EECS 545 - Machine Learning

Lecture 3: Convex Optimization

Date: January 13, 2016

Instructor: Jacob Abernethy

In [1]:
from IPython.core.display import HTML, Image
from IPython.display import YouTubeVideo
from sympy import init_printing, Matrix, symbols, Rational
import sympy as sym
from warnings import filterwarnings
init_printing(use_latex = 'mathjax')
filterwarnings('ignore')

%pylab inline

import numpy as np
Populating the interactive namespace from numpy and matplotlib

Some important notes

  • HW1 is out! Due January 25th at 11pm
  • Homework will be submitted via Gradescope. Please see Piazza for precise instructions. Do it soon, not at the last minute!!
  • There is an optional tutorial this evening, 5pm, in Dow 1013. Come see Daniel go over some tough problems.
  • No class on Monday January 18, MLK day!

Python: We recommend Anacdona

Drawing

  • Anaconda is standalone Python distribution that includes all the most important scientific packages: numpy, scipy, matplotlib, sympy, sklearn, etc.
  • Easy to install, available for OS X, Windows, Linux.
  • Small warning: it's kind of large (250MB)

Some notes on using Python

  • HW1 has only a very simple programming exercise, just as a warmup.
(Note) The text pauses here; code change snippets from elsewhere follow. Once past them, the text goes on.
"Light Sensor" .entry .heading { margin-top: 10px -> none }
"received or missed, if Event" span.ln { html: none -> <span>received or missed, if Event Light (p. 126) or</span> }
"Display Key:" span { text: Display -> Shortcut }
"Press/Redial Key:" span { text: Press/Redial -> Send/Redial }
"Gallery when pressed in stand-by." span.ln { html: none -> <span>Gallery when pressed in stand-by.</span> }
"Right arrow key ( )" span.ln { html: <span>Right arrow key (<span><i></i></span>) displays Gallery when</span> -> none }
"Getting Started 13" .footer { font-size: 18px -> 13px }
We don't expect you to submit code this time
  • This is a good time to start learning Python basics
  • There are a ton of good places on the web to learn python, we'll post some
  • Highly recommended: ipython; it's a much more user friendly terminal interface to python
  • Even better: jupyter notebook, a web based interface. This is how I'm making these slides!
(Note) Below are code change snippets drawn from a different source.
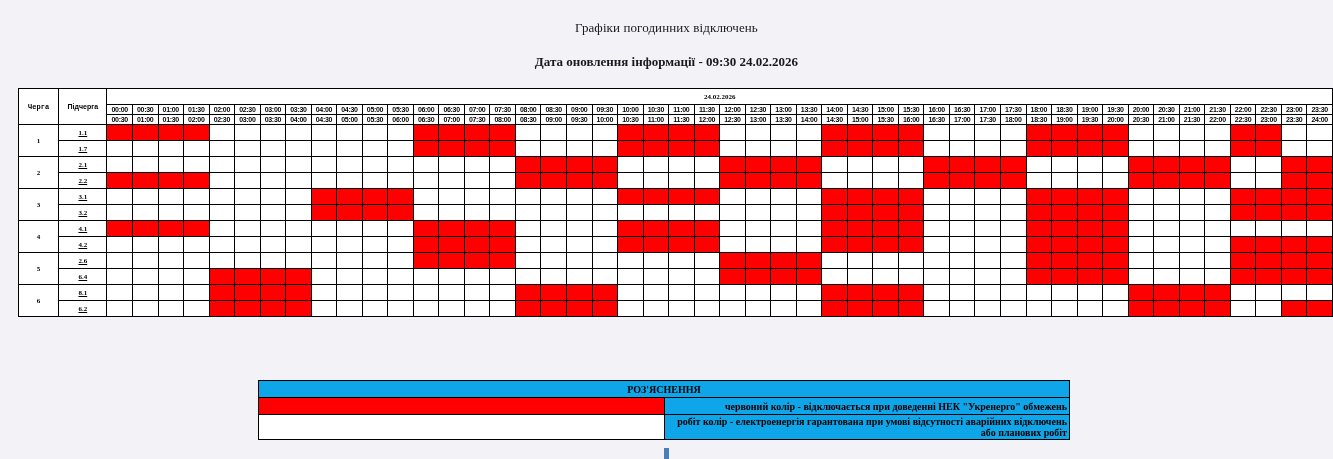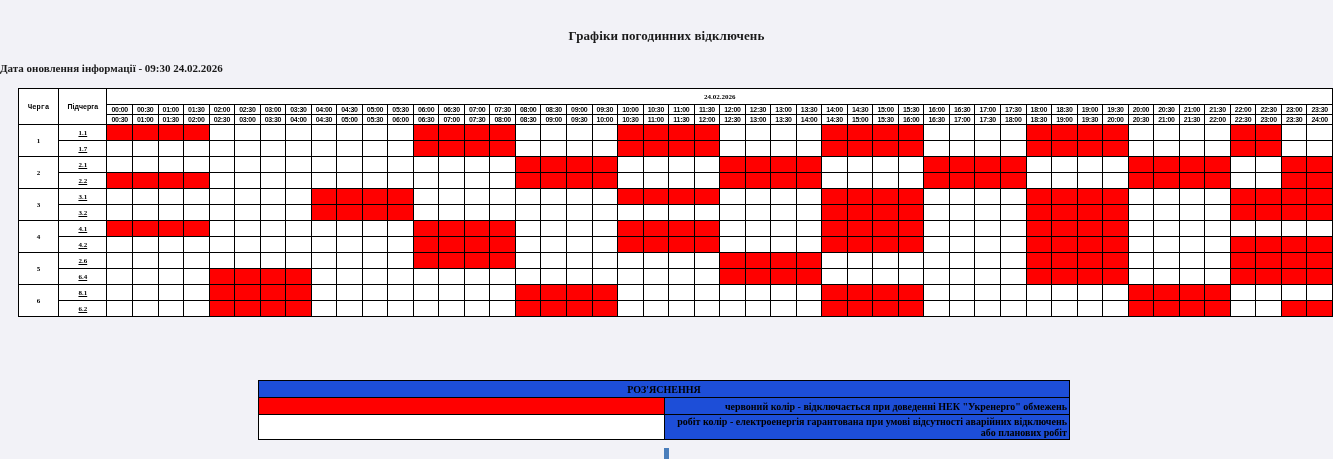"Графіки погодинних відключень" .title { font-weight: bold -> normal; padding-top: 28px -> 20px }
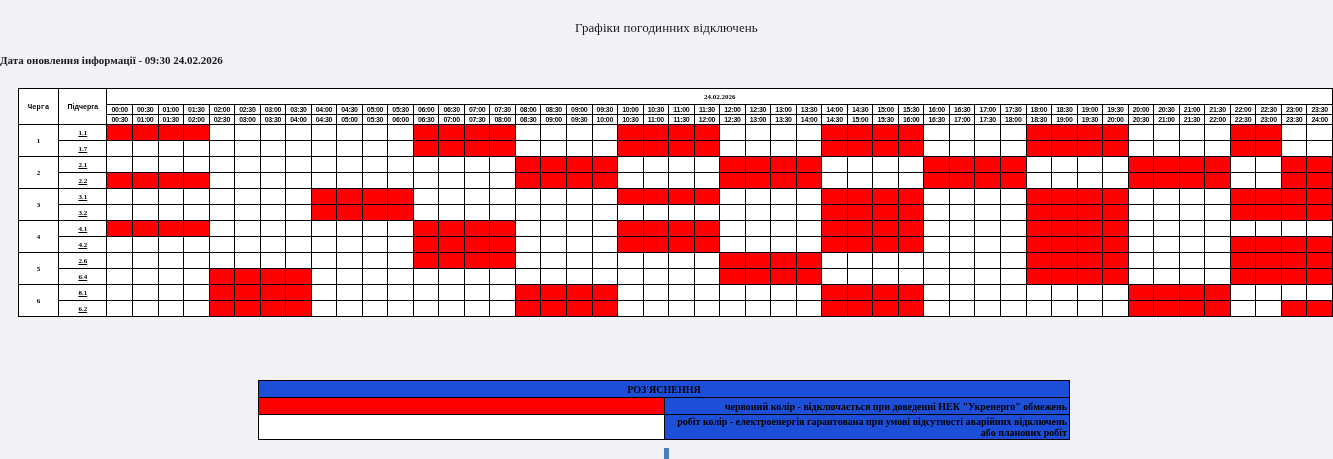"Дата оновлення інформації - 09:30" .subtitle { font-size: 11px -> 13px; text-align: left -> center }
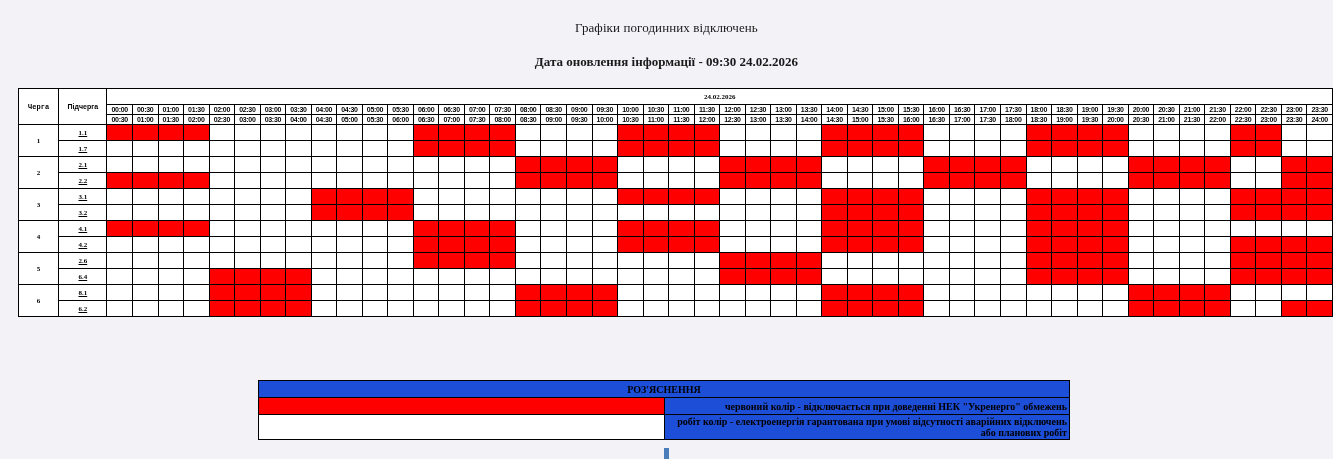"РОЗ'ЯСНЕННЯ" table.legend td { background: #1d4ed8 -> #0ea5e9 }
Checking if all is installed, and HelloWorld

If you got everything installed, this should run:

# numpy is crucial for vectors, matrices, etc.
import numpy as np              
# Lots of cool plotting tools with matplotlib
import matplotlib.pyplot as plt
# For later: scipy has a ton of stats tools
import scipy as sp
# For later: sklearn has many standard ML algs
import sklearn
# Here we go!
print("Hello World!")

More on learning python

  • We will have one tutorial devoted to this
  • If you're new to Python, go slow!
    • First learn the basics (lists, dicts, for loops, etc.)
    • Then spend a couple days playing with numpy
    • Then explore matplotlib
    • etc.
  • Piazza = your friend. We have a designated python instructor (IA Ben Bray) who has lots of answers.

Outline for this Lecture

  • Convexity
    • Convex Set
    • Convex Function
  • Introduction to Optimization
  • Introduction to Lagrange Duality

In this lecture, we will first introduce convex set, convex function and optimization problem. One approach to solve optimization problem is to solve its dual problem. We will briefly cover some basics of duality in this lecture. More about optimization and duality will come when we study support vector machine (SVM).

Convexity

Convex Sets

  • $C \subseteq \mathbb{R}^n$ is convex if $$t x + (1-t)y \in C$$ for any $x, y \in C$ and $0 \leq t \leq 1$
  • that is, a set is convex if the line connecting any two points in the set is entirely inside the set
(Left: Convex Set; Right: Non-convex Set)

Convex Functions

  • We say that a function $f$ is convex if, for any distinct pair of points $x,y$ we have $$f(tx_1+(1-t)x_2) \leq tf(x_1)+(1-t)f(x_2) \quad \forall t \in[0,1]$$
  • A function $f$ is said to be concave if $-f$ is convex

Fun Facts About Convex Functions

  • If $f$ is differentiable, then $f$ is convex iff $f$ "lies above its linear approximation", i.e.: $$ f(x + y) \geq f(x) + \nabla_x f(x) \cdot y \quad \forall x,y$$
  • If $f$ is twice-differentiable, then the hessian is always positive semi-definite!
  • This last one you will show on your homeowork :-)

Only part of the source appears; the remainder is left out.